* SUPPLIED RECORDS:
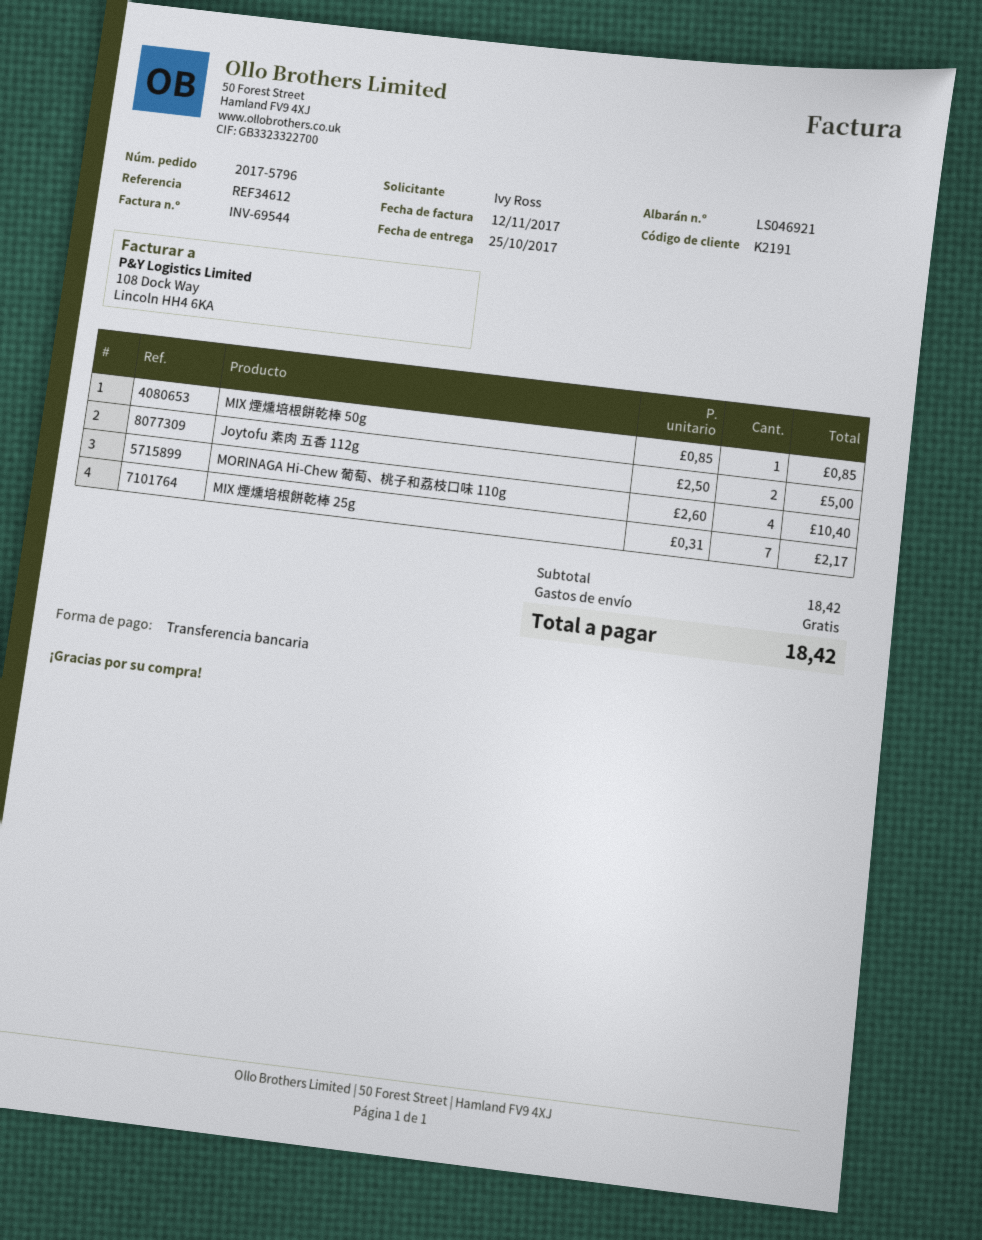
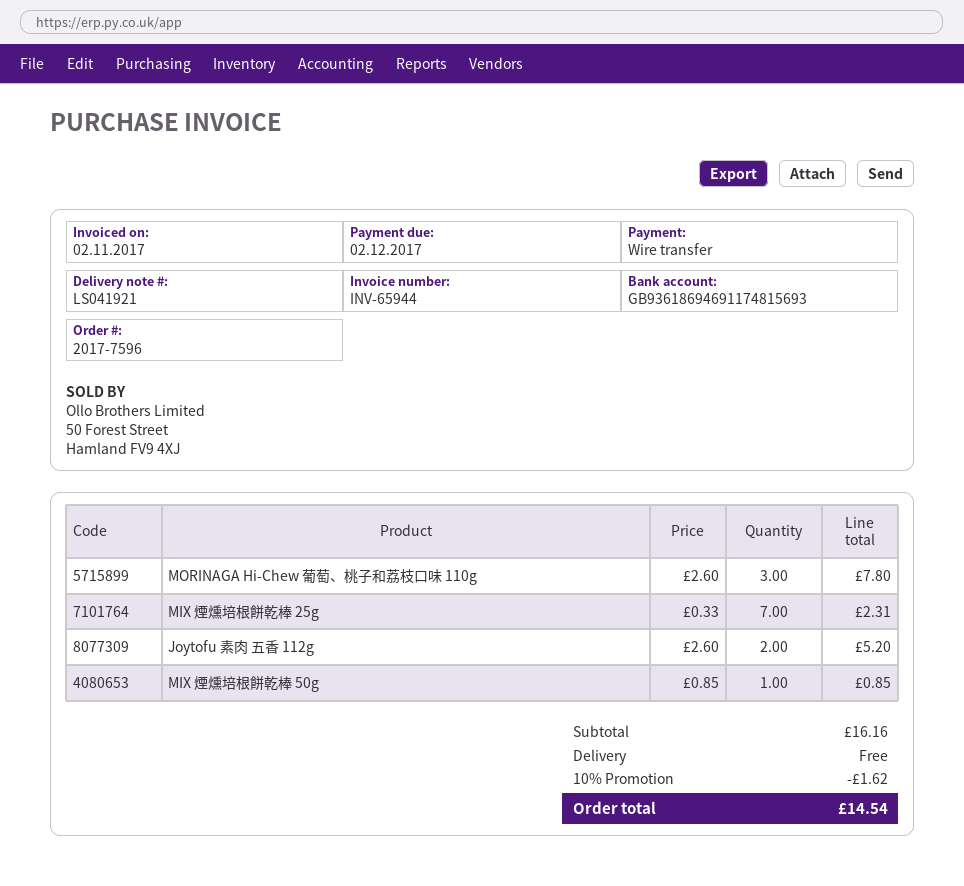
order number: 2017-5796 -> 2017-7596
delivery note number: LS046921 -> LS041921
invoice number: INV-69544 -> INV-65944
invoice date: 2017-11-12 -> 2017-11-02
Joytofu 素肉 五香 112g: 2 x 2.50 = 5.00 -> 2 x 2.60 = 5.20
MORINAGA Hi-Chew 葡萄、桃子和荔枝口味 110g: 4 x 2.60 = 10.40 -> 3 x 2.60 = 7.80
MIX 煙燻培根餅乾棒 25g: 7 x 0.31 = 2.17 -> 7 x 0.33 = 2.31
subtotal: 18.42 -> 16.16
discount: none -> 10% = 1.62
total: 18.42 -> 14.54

* ABOUT THIS TASK:
Using the listing, filter for "invoice" and return the matching lines.

* REPLY TO THE TASK:
invoice number: INV-69544 -> INV-65944
invoice date: 2017-11-12 -> 2017-11-02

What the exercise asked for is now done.